▶ _What is required_
Only the closing portion of the entries is to be reproduced: the line containing "Featherfit™ 크로스 백" through the very last line, exactly as written.

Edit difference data
:::

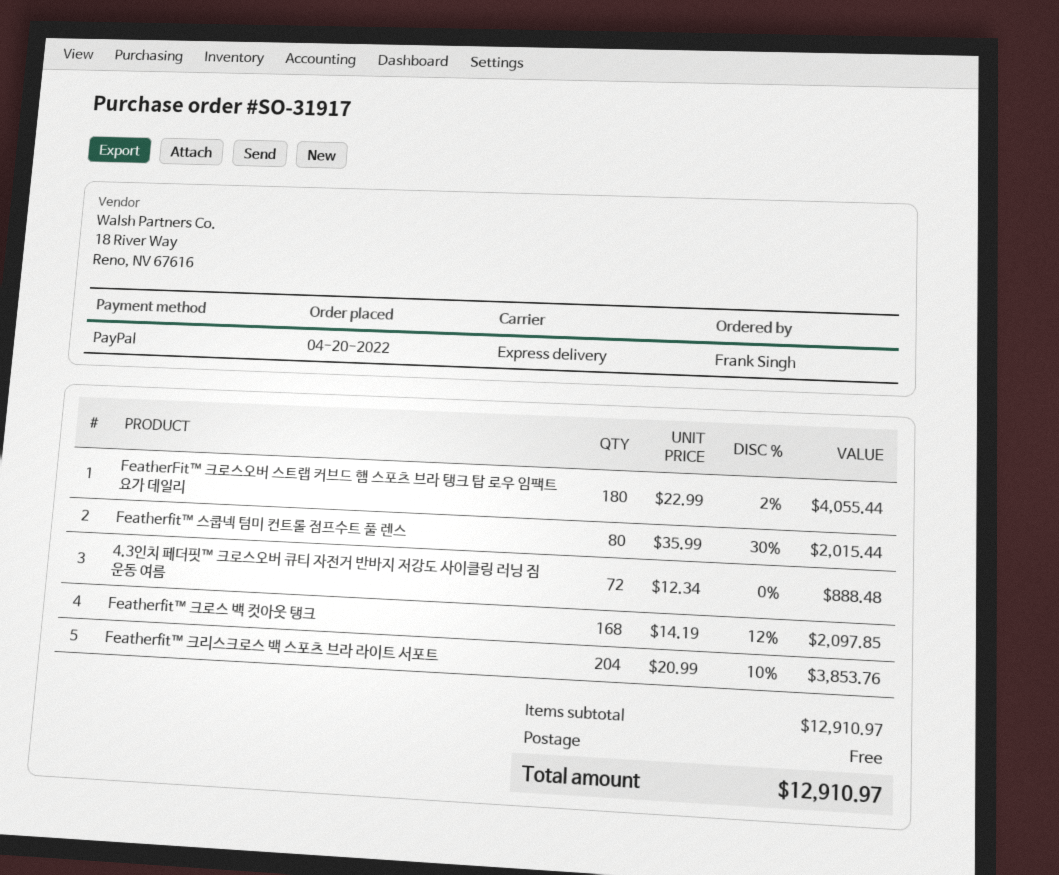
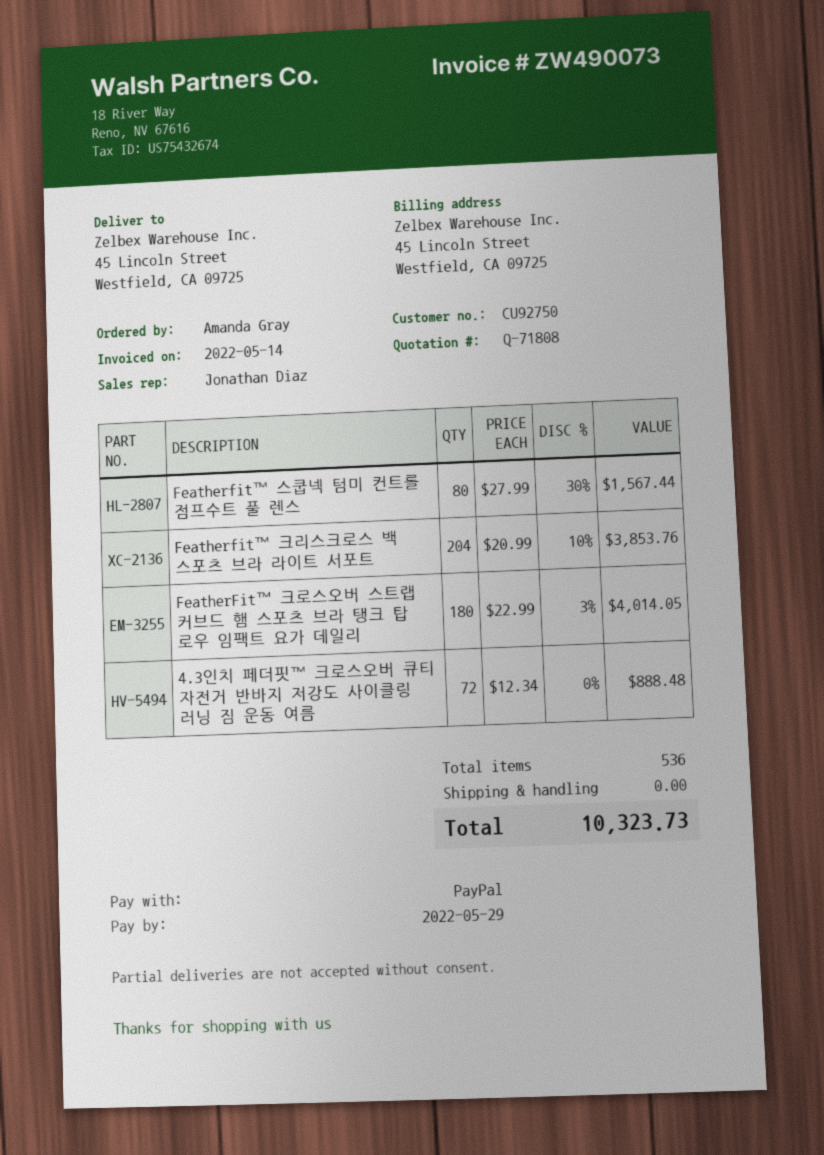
ordered by: Frank Singh -> Amanda Gray
FeatherFit™ 크로스오버 스트랩 커브드 햄 스포츠 브라 탱크 탑 로우 임팩트 요가 데일리: 180 x 22.99 - 2% = 4055.44 -> 180 x 22.99 - 3% = 4014.05
Featherfit™ 스쿱넥 텀미 컨트롤 점프수트 풀 렌스: 80 x 35.99 - 30% = 2015.44 -> 80 x 27.99 - 30% = 1567.44
Featherfit™ 크로스 백 컷아웃 탱크: 168 x 14.19 - 12% = 2097.85 -> none
total: 12910.97 -> 10323.73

:::

▶ _Expected output_
Featherfit™ 크로스 백 컷아웃 탱크: 168 x 14.19 - 12% = 2097.85 -> none
total: 12910.97 -> 10323.73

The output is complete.